Meet the Team: Emma

So I am another team member and Dimitra has asked me to introduce myself on the blog. My name is Emma and I am a Biomedical Engineer researching prosthetic limbs at Newcastle University. I come from Geelong, a city near the beginning of the breathtakingly beautiful great ocean road in Australia. So you might be wondering what made me decide to move to the cold north east. I will start from the beginning.

As chance would have it when I was in high school I was made to enter all of the subjects I was studying into a computer for it to spit out a very long list of careers I could end up choosing. I made it to ‘B’ biomedical engineer, and then didn’t continue reading the rest of the list. I don’t think I really knew what a biomedical engineer did back then, and I had never considered engineering before that point. I had toyed with the idea of being a vet, a doctor, a park ranger, and an astronomer.

I actually kept the dream of becoming an astronomer alive for as long as possible, studying astronomy as an elective in my first year of university. But, I was always interested in medicine and I dreamt of curing cancer. I thought that maybe engineering would offer a different perspective, something that traditional medicine may have missed. So I applied to study Biomedical Engineering at Monash University in Melbourne. While I have never actually ended up investigating cures for cancer, I have found that engineering is an important component of medicine. I have also realised that many people from many different backgrounds need to work together to come up with solutions to medical mysteries.

Near the end of my Bachelor degree, Monash University ending up getting funding to develop a Bionic eye, a prosthetic for someone who is blind.
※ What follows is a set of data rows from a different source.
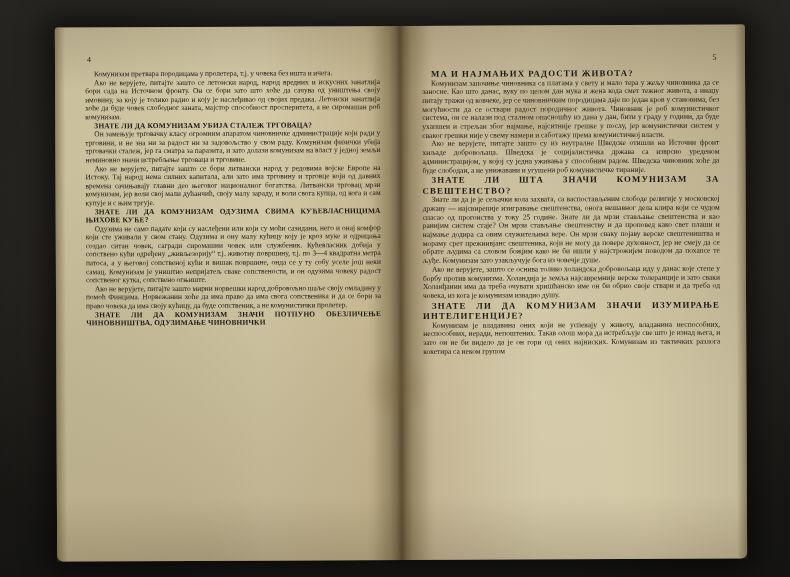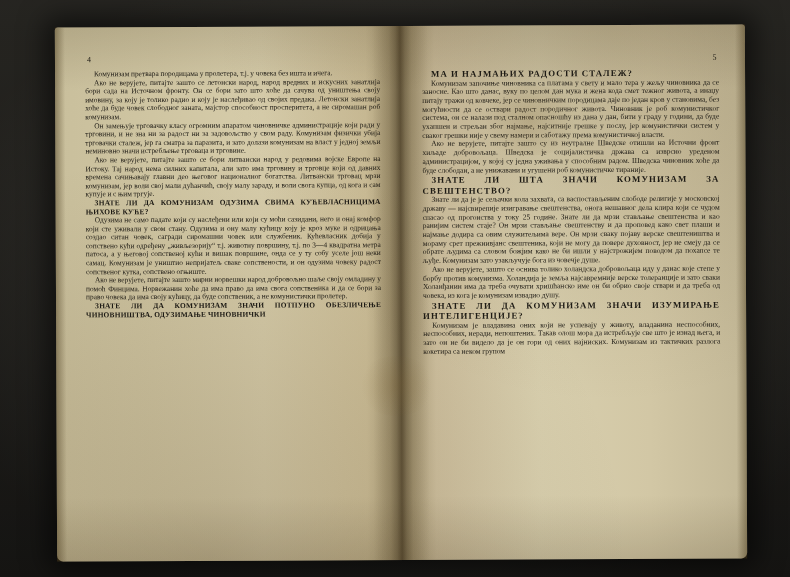--- a/index.html
+++ b/index.html
@@ -109,33 +109,34 @@
 <body>
 
 <div class="scan">
   <div class="book">
 
     <div class="page left">
       <div class="folio l">4</div>
       <div class="col">
         <p>Комунизам претвара породицама у пролетера, т.ј. у човека без ишта и ичега.</p>
         <p>Ако не верујете, питајте зашто се летонски народ, народ вредних и искусних занатлија бори сада на Источном фронту. Он се бори зато што хоће да сачува од уништења своју имовину, за коју је толико радио и коју је наслеђивао од својих предака. Летонски занатлија хоће да буде човек слободног заната, мајстор способност просперитета, а не сиромашан роб комунизам.</p>
+        <p class="head">ЗНАТЕ ЛИ ДА КОМУНИЗАМ УБИЈА СТАЛЕЖ ТРГОВАЦА?</p>
         <p>Он замењује трговачку класу огромним апаратом чиновничке администрације који ради у трговини, и не зна ни за радост ни за задовољство у свом раду. Комунизам физички убија трговачки сталеж, јер га сматра за паразита, и зато долази комунизам на власт у једној земљи неминовно значи истребљење трговаца и трговине.</p>
         <p>Ако не верујете, питајте зашто се бори литвански народ у редовима војске Европе на Истоку. Тај народ нема силних капитала, али зато има трговину и трговце који од давних времена сачињавају главни део његовог националног богатства. Литвански трговац мрзи комунизам, јер воли свој мали дућанчић, своју малу зараду, и воли свога купца, од кога и сам купује и с њим тргује.</p>
         <p class="head">ЗНАТЕ ЛИ ДА КОМУНИЗАМ ОДУЗИМА СВИМА КУЋЕВЛАСНИЦИМА ЊИХОВЕ КУЋЕ?</p>
         <p>Одузима не само падате који су наслеђени или који су моћи сазидани, него и онај комфор који сте уживали у свом стану. Одузима и ону малу кућицу коју је кроз муке и одрицања создао ситан човек, сагради сиромашни човек или службеник. Кућевласник добија у сопствено кући одређену „живљезорију“ т.ј. животну површину, т.ј. по 3—4 квадратна метра патоса, а у његовој сопственој кући и вишак површине, онда се у ту собу уселе још неки самац. Комунизам је уништио непријатељ сваке сопствености, и он одузима човеку радост сопственог кутка, сопствено огњиште.</p>
         <p>Ако не верујете, питајте зашто мирни норвешки народ добровољно шаље своју омладину у помоћ Финцима. Норвежанин хоће да има право да има свога сопственика и да се бори за право човека да има своју кућицу, да буде сопственик, а не комунистички пролетер.</p>
         <p class="head">ЗНАТЕ ЛИ ДА КОМУНИЗАМ ЗНАЧИ ПОТПУНО ОБЕЗЛИЧЕЊЕ ЧИНОВНИШТВА, ОДУЗИМАЊЕ ЧИНОВНИЧКИ</p>
       </div>
     </div>
 
     <div class="page right">
       <div class="folio r">5</div>
       <div class="col">
-        <p class="bighead">МА И НАЈМАЊИХ РАДОСТИ СТАЛЕЖ?</p>
+        <p class="bighead">МА И НАЈМАЊИХ РАДОСТИ ЖИВОТА?</p>
         <p>Комунизам започиње чиновника са платама у свету и мало тера у жељу чиновника да се заносне. Као што данас, вуку по целом дан мука и жена кода смет тежног живота, а инаџу питају тражи од ковчеке, јер се чиновничким породицама даје по један кров у становима, без могућности да се оствари радост породичног живота. Чиновник је роб комунистичког система, он се налази под сталном опасношћу из дана у дан, бити у граду у години, да буде ухапшен и стрељан због најмање, најситније грешке у послу, јер комунистички систем у сваког грешки није у свему намери и саботажу према комунистичкој власти.</p>
         <p>Ако не верујете, питајте зашто су из неутралне Шведске отишли на Источни фронт хиљаде добровољаца. Шведска је социјалистичка држава са изврсно уреденом администрацијом, у којој су једна уживања у способним радом. Шведска чиновник хоће да буде слободан, а не унижавани и угушени роб комунистичке тираније.</p>
         <p class="bighead">ЗНАТЕ ЛИ ШТА ЗНАЧИ КОМУНИЗАМ ЗА СВЕШТЕНСТВО?</p>
         <p>Знате ли да је је сељачки кола захвата, са васпостављеним слободе религије у московској државу — најсвирепије изигравање свештенства, онога нешавног дела клира који се чудом спасао од прогонства у току 25 године. Знате ли да мрзи стављање свештенства и као ранијим систем стаје? Он мрзи стављање свештенству и да проповед како свет плаши и најмање додира са овим служитељима вере. Он мрзи сваку појаву верске свештеништва и мораму срет прежнивјанс свештеника, који не могу да повере духовност, јер не смеју да се обрате људима са словом божјим како не би ишли у најстрожијем поводом да похапсе те љуђе. Комунизам зато узакључује бога из човечје душе.</p>
         <p>Ако не верујете, зашто се оснива толико холандска добровољаца иду у данас које степе у борбу против комунизма. Холандија је земља најсавремније верске толеранције и зато сваки Холанђанин има да треба очувати хришћанско име он би обрио своје ствари и да треба од човека, из кога је комунизам извадио душу.</p>
         <p class="bighead">ЗНАТЕ ЛИ ДА КОМУНИЗАМ ЗНАЧИ ИЗУМИРАЊЕ ИНТЕЛИГЕНЦИЈЕ?</p>
         <p>Комунизам је владавина оних који не успевају у животу, владанина неспособних, неспособних, неради, непоштених. Такав олош мора да истребљује све што је изнад њега, и зато он не би видело да је он гори од оних најниских. Комунизам из тактичких разлога кокетира са неком групом</p>
       </div>
     </div>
The idea of being able to tap into the brain, so that someone who had lost the ability to see would be able to see again excited me. I signed up to do a PhD project with them, and I have not looked back.

At the end of my PhD I wanted to keep learning about prosthetics that interface with the brain, but I needed to move, learn more from different people. I applied for a post-doc in Newcastle and moved here in 2015. Now I research how to provide sensory feedback to prosthetic hand users. Surprisingly, the problems faced in sensory feedback are very similar to those in a bionic eye. We still need to tap into the nervous system to provide a person with information they do not have.

Sensory feedback is important in controlling a prosthetic hand! Have you ever tried to tie your shoelaces after being out in the cold? You can’t do it until your hands have warmed up. If this is something you would like to learn more about, come talk to me at the exhibition.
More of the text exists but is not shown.